Owen He used a reservoir computing method called conceptor together with the traditional Gaussian Mixture Models (GMM) to distinguish voices between different speakers. He also used a method proposed by Microsoft Research last year at the Interspeech Conference, which used a Deep Neural Network (DNN) and an Extreme Learning Machine (ELM) to recognize speech emotions. DNN was trained to extract segment-level (256 ms) features and ELM was trained to make decisions based on the statistics of these features on a utterance level.
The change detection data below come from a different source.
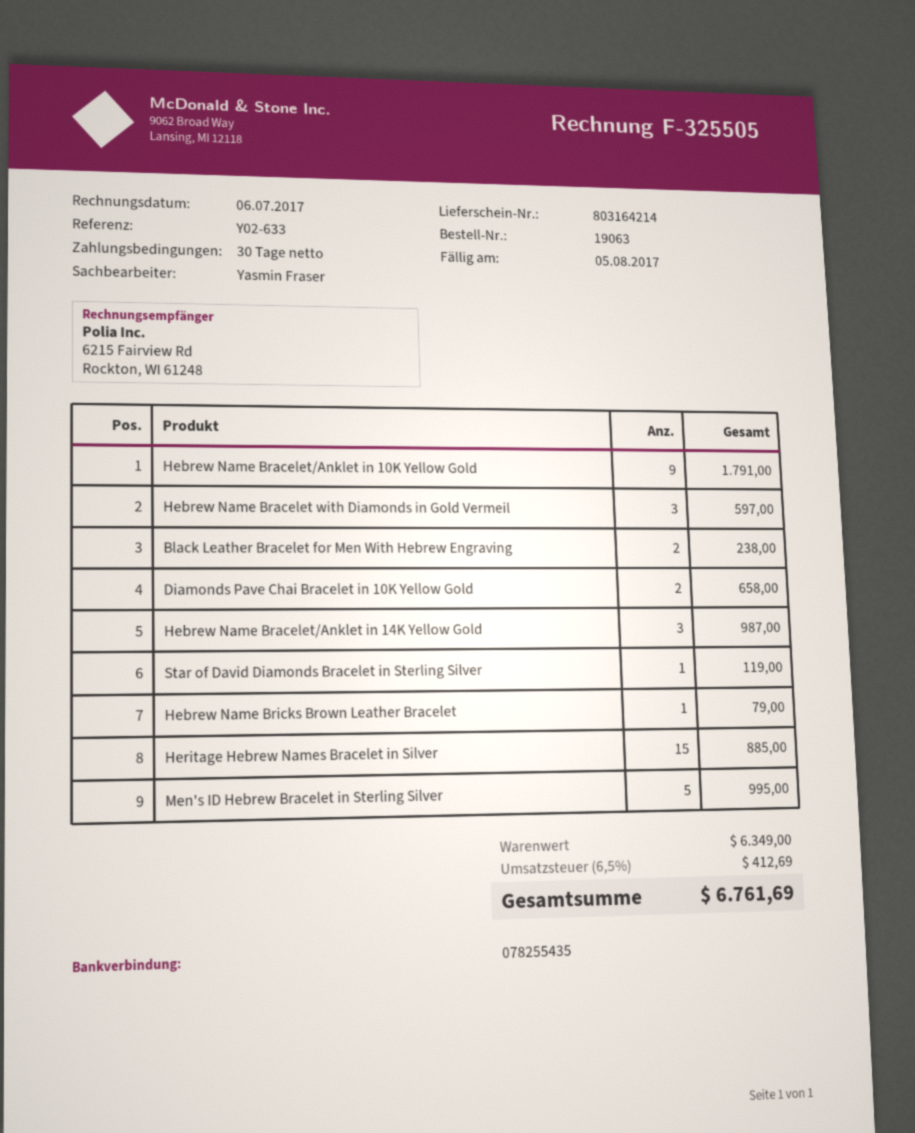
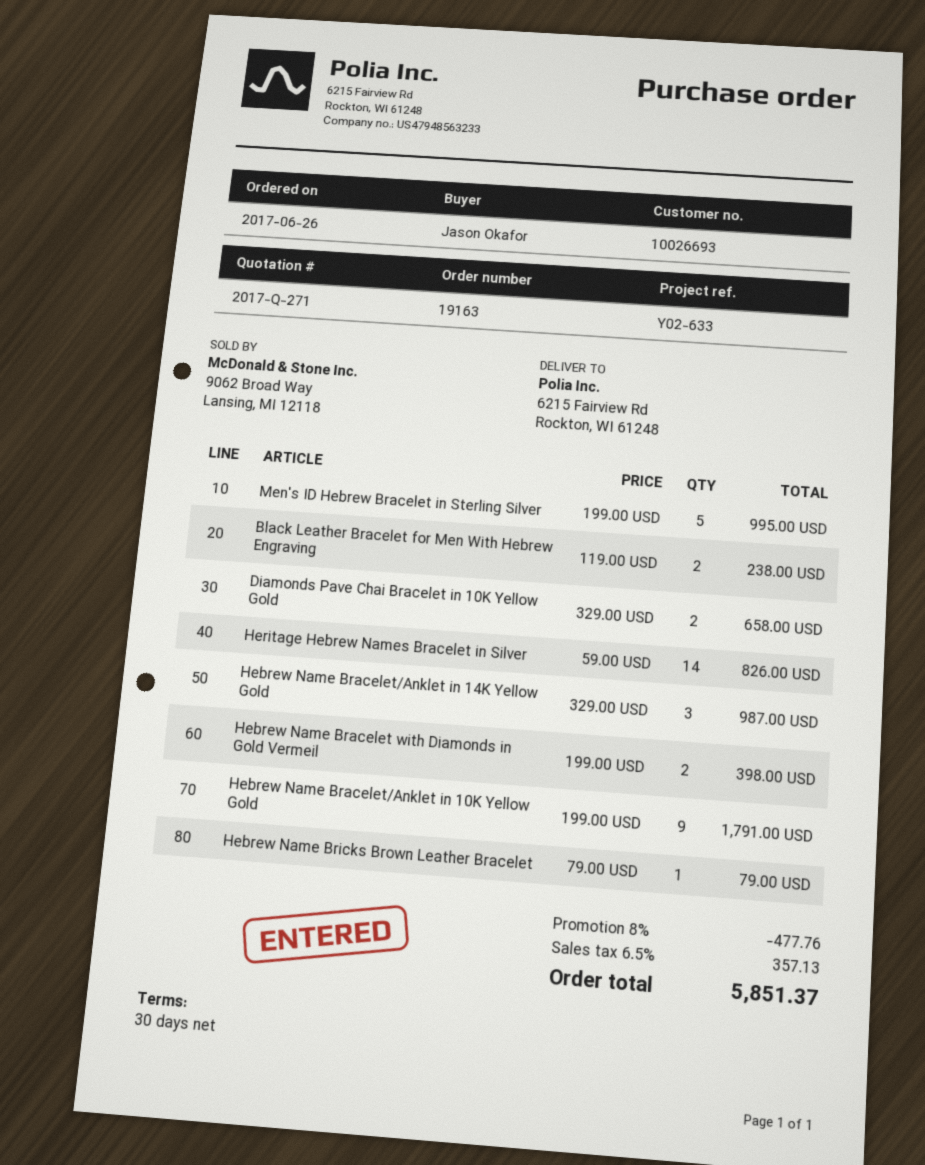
order number: 19063 -> 19163
Hebrew Name Bracelet with Diamonds in Gold Vermeil: 3 for 597.00 -> 2 for 398.00
Star of David Diamonds Bracelet in Sterling Silver: 1 for 119.00 -> none
Heritage Hebrew Names Bracelet in Silver: 15 for 885.00 -> 14 for 826.00
discount: none -> 8% = 477.76
tax: 6.5% = 412.69 -> 6.5% = 357.13
total: 6761.69 -> 5851.37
Owen's project focused on applying this to detect male and female speakers, specific speakers, and emotions by collecting training samples from different speakers and audio signals with different emotional features. He then preprocessed the audio signals, and created the statistical models from the training dataset. Finally, he computed the combined evidence in real time and tuned the apertures for the conceptors so that the optimal classification performance could be reached. You can check out the summary of results on GitHub.
His method is as follows:
1. Create a single, small (N=10 units) random reservoir network.
2. Drive the reservoir, in two independent sessions, with 100 preprocessed training samples of each gender, and create conceptors C_male, C_female respectively from the network response.
3. In exploitation, a preprocessed sample s from the test set is fed to the reservoir and the induced reservoir states x(n) are recorded and transformed into a single vector z. For each conceptor then the positive evidence quantities z’ C_male z and z’ C_female z are then computed. We can now identify the gender of the speaker by looking at the higher positive evidence. i.e. the speaker is male if z’ C_male z > z’ C_female z and vice versa. The idea behind this procedure is that if the reservoir is driven by a signal from male speaker, the resulting response z signal will be located in a linear subspace of the reservoir state space whose overlap with the ellipsoid given by C_male is larger than that with the ellipsoid given by C_female.
4. In order to further improve the classification quality, we also compute NOT(C_male) and NOT(C_female). This leads to negative evidence quantities z’NOT(C_male)z and z’NOT(C_female)z.
5. By adding the positive evidence z’ C_male z and negative evidence z’NOT(C_female)z, a combined evidence is obtained, which can be paraphrased as “this test sample seems to be from male speaker and seems not to be from female speaker”.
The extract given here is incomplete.